BRIEF
The line with "Galets de Rivière" marks the first line to copy, and the line with "ordered by: Jordan Foster -> Helen Holmes" marks the last. Transcribe that stretch of the data below exactly, without pictures.

(Difference listings)
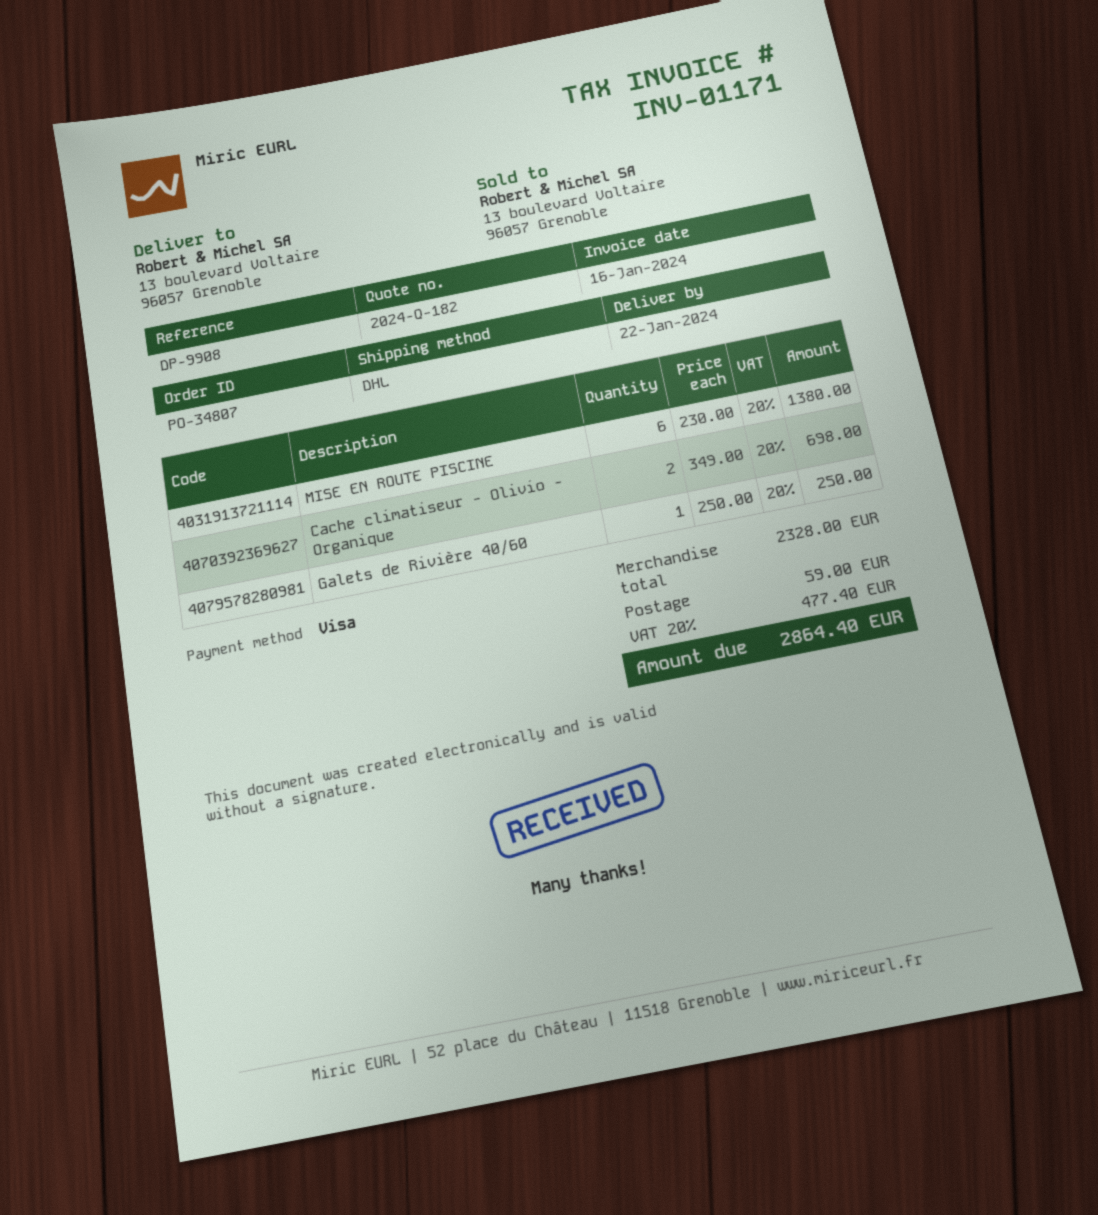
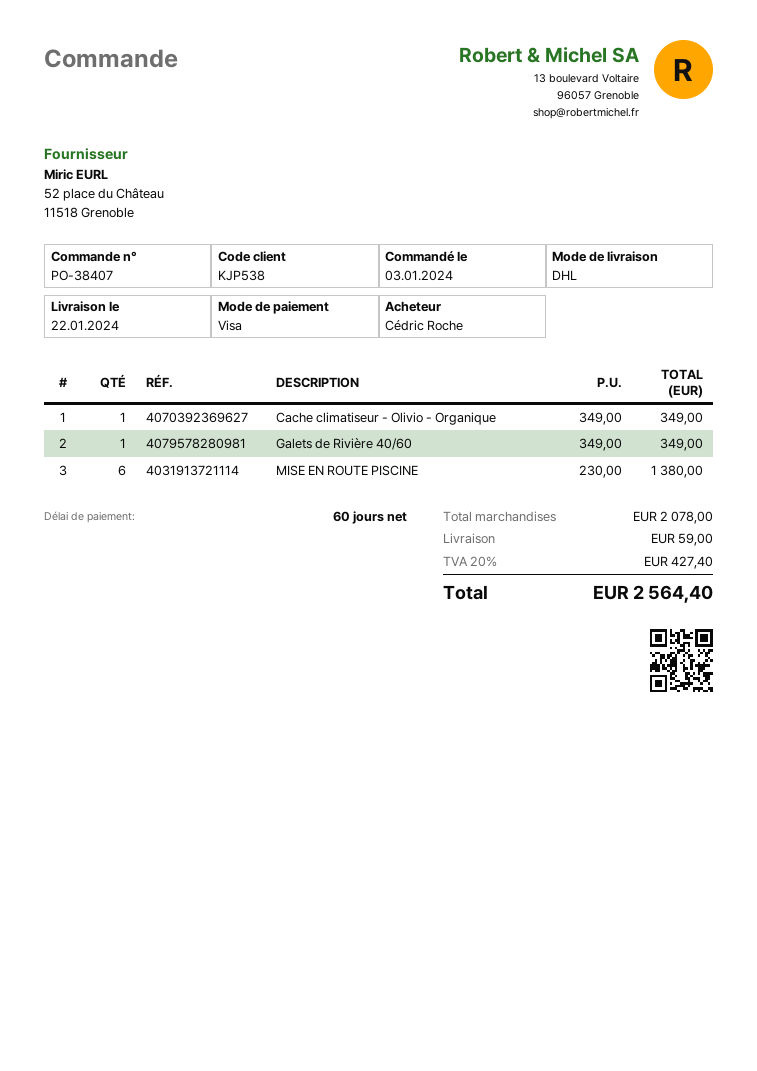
order number: PO-34807 -> PO-38407
Cache climatiseur - Olivio - Organique: 2 x 349.00 = 698.00 -> 1 x 349.00 = 349.00
Galets de Rivière 40/60: 1 x 250.00 = 250.00 -> 1 x 349.00 = 349.00
subtotal: 2328.00 -> 2078.00
tax: 20% = 477.40 -> 20% = 427.40
total: 2864.40 -> 2564.40

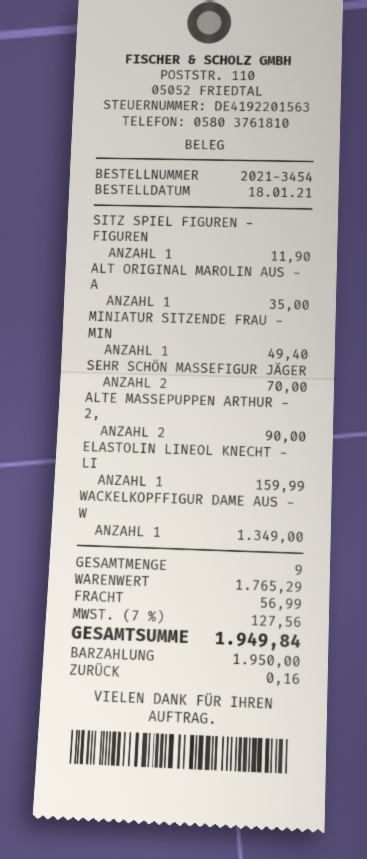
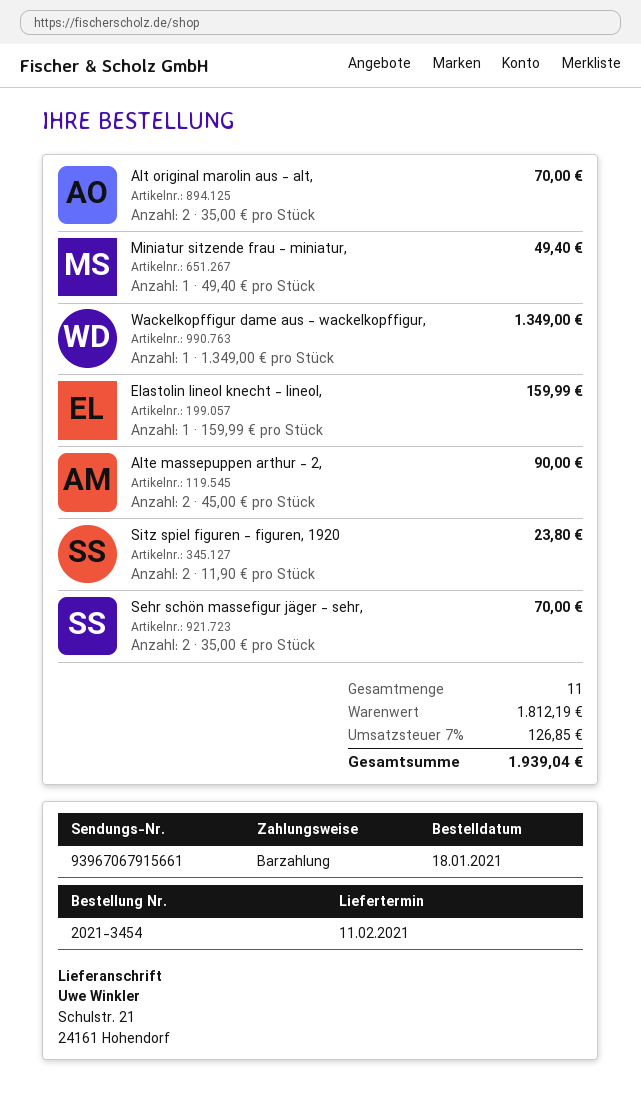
SITZ SPIEL FIGUREN - FIGUREN: 1 for 11.90 -> 2 for 23.80
ALT ORIGINAL MAROLIN AUS - A: 1 for 35.00 -> 2 for 70.00
total quantity: 9 -> 11
subtotal: 1765.29 -> 1812.19
shipping: 56.99 -> none
tax: 7% = 127.56 -> 7% = 126.85
total: 1949.84 -> 1939.04

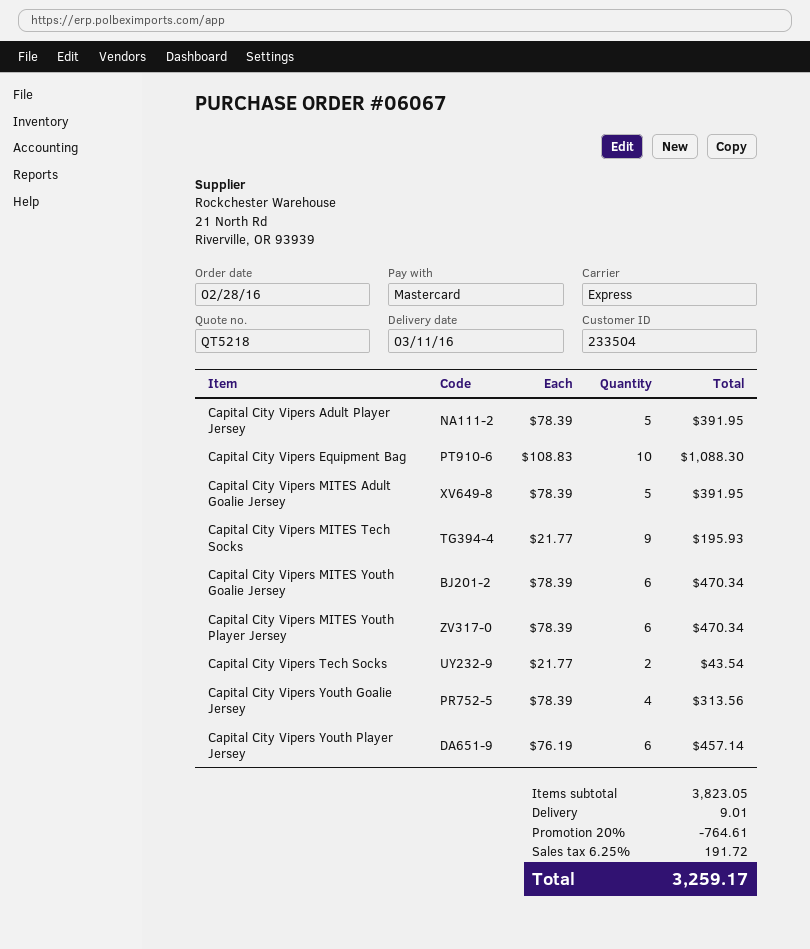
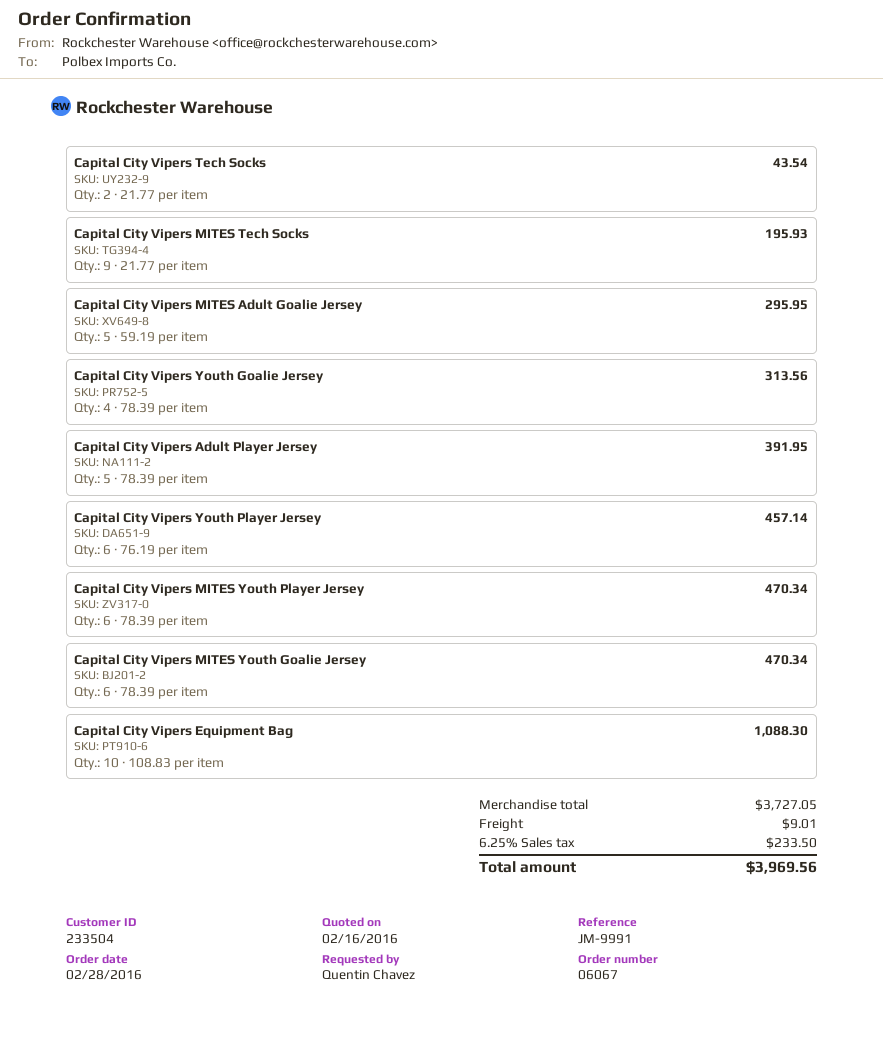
Capital City Vipers MITES Adult Goalie Jersey: 5 x 78.39 = 391.95 -> 5 x 59.19 = 295.95
subtotal: 3823.05 -> 3727.05
discount: 20% = 764.61 -> none
tax: 6.25% = 191.72 -> 6.25% = 233.50
total: 3259.17 -> 3969.56

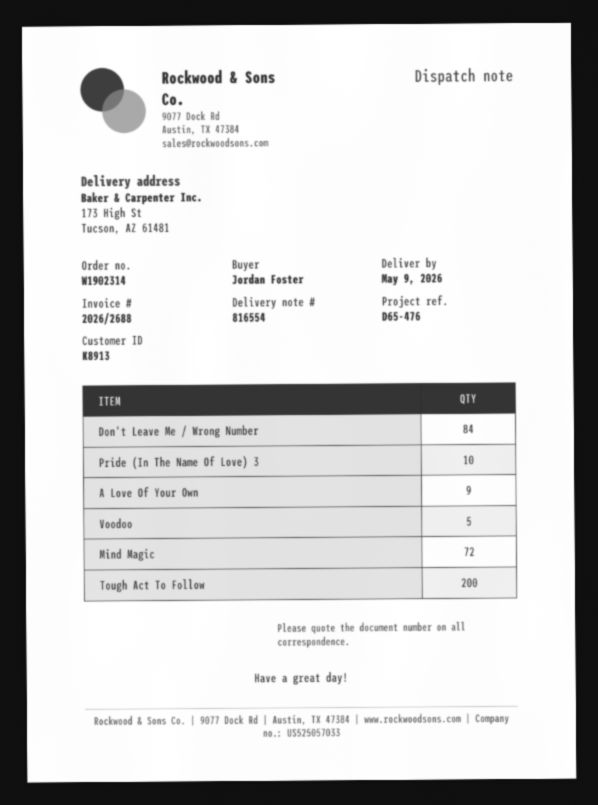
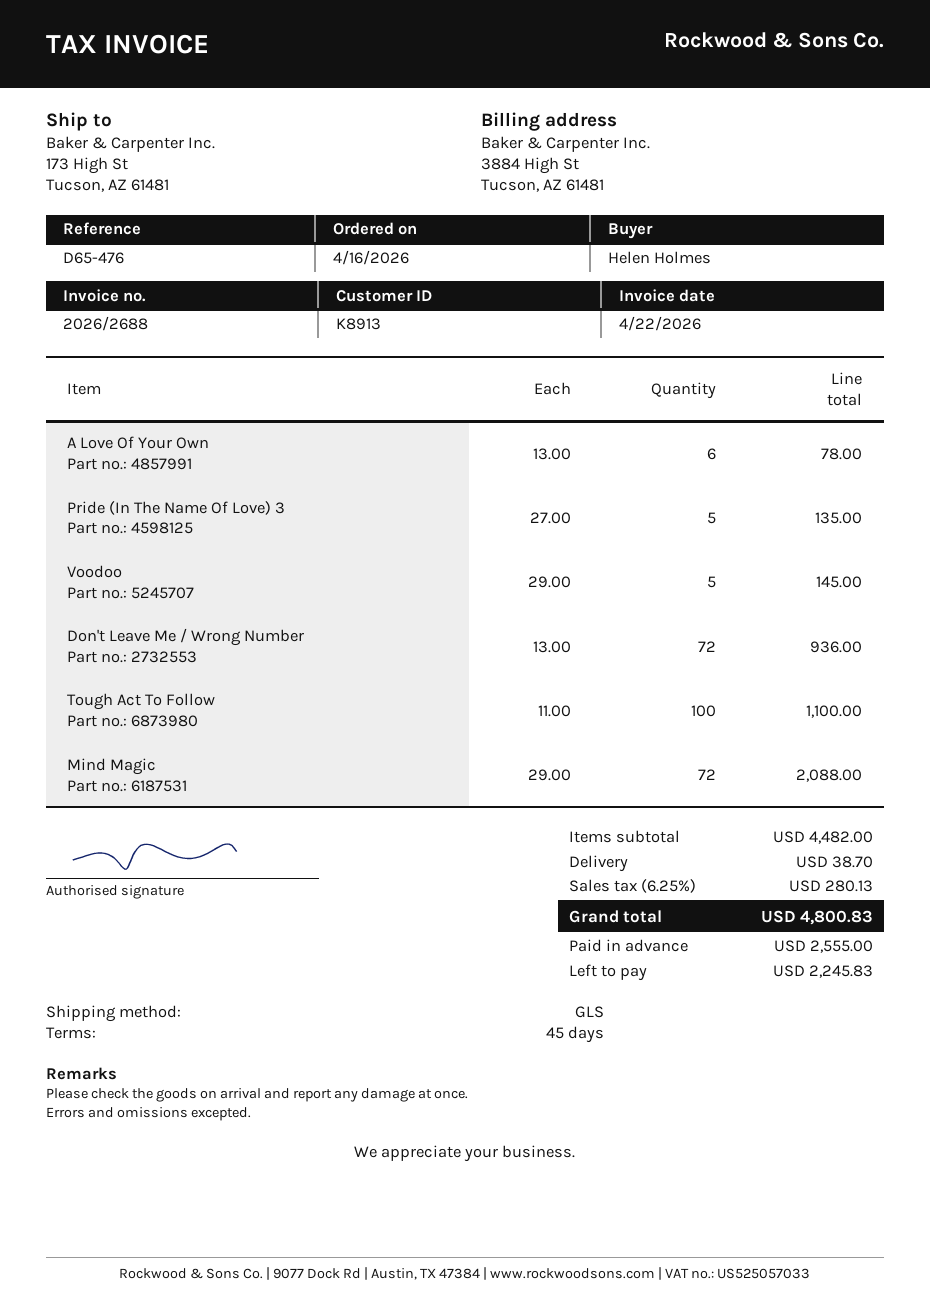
ordered by: Jordan Foster -> Helen Holmes
Don't Leave Me / Wrong Number: 84 -> 72
Pride (In The Name Of Love) 3: 10 -> 5
A Love Of Your Own: 9 -> 6
Tough Act To Follow: 200 -> 100

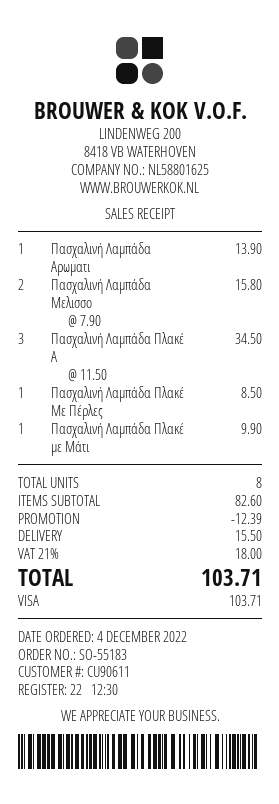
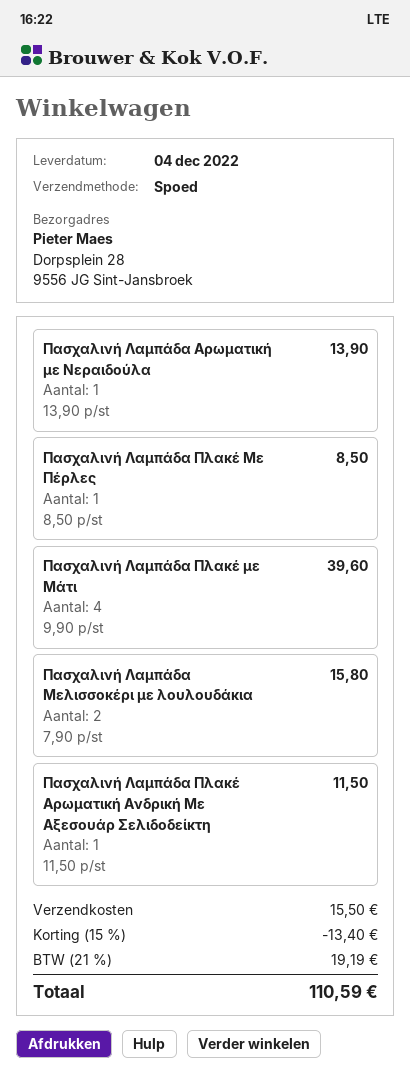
Πασχαλινή Λαμπάδα Πλακέ Α: 3 x 11.50 = 34.50 -> 1 x 11.50 = 11.50
Πασχαλινή Λαμπάδα Πλακέ με Μάτι: 1 x 9.90 = 9.90 -> 4 x 9.90 = 39.60
discount: 12.39 -> 13.40
tax: 21% = 18.00 -> 21% = 19.19
total: 103.71 -> 110.59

RESULT FOR THIS TASK
Galets de Rivière 40/60: 1 x 250.00 = 250.00 -> 1 x 349.00 = 349.00
subtotal: 2328.00 -> 2078.00
tax: 20% = 477.40 -> 20% = 427.40
total: 2864.40 -> 2564.40

SITZ SPIEL FIGUREN - FIGUREN: 1 for 11.90 -> 2 for 23.80
ALT ORIGINAL MAROLIN AUS - A: 1 for 35.00 -> 2 for 70.00
total quantity: 9 -> 11
subtotal: 1765.29 -> 1812.19
shipping: 56.99 -> none
tax: 7% = 127.56 -> 7% = 126.85
total: 1949.84 -> 1939.04

Capital City Vipers MITES Adult Goalie Jersey: 5 x 78.39 = 391.95 -> 5 x 59.19 = 295.95
subtotal: 3823.05 -> 3727.05
discount: 20% = 764.61 -> none
tax: 6.25% = 191.72 -> 6.25% = 233.50
total: 3259.17 -> 3969.56

ordered by: Jordan Foster -> Helen Holmes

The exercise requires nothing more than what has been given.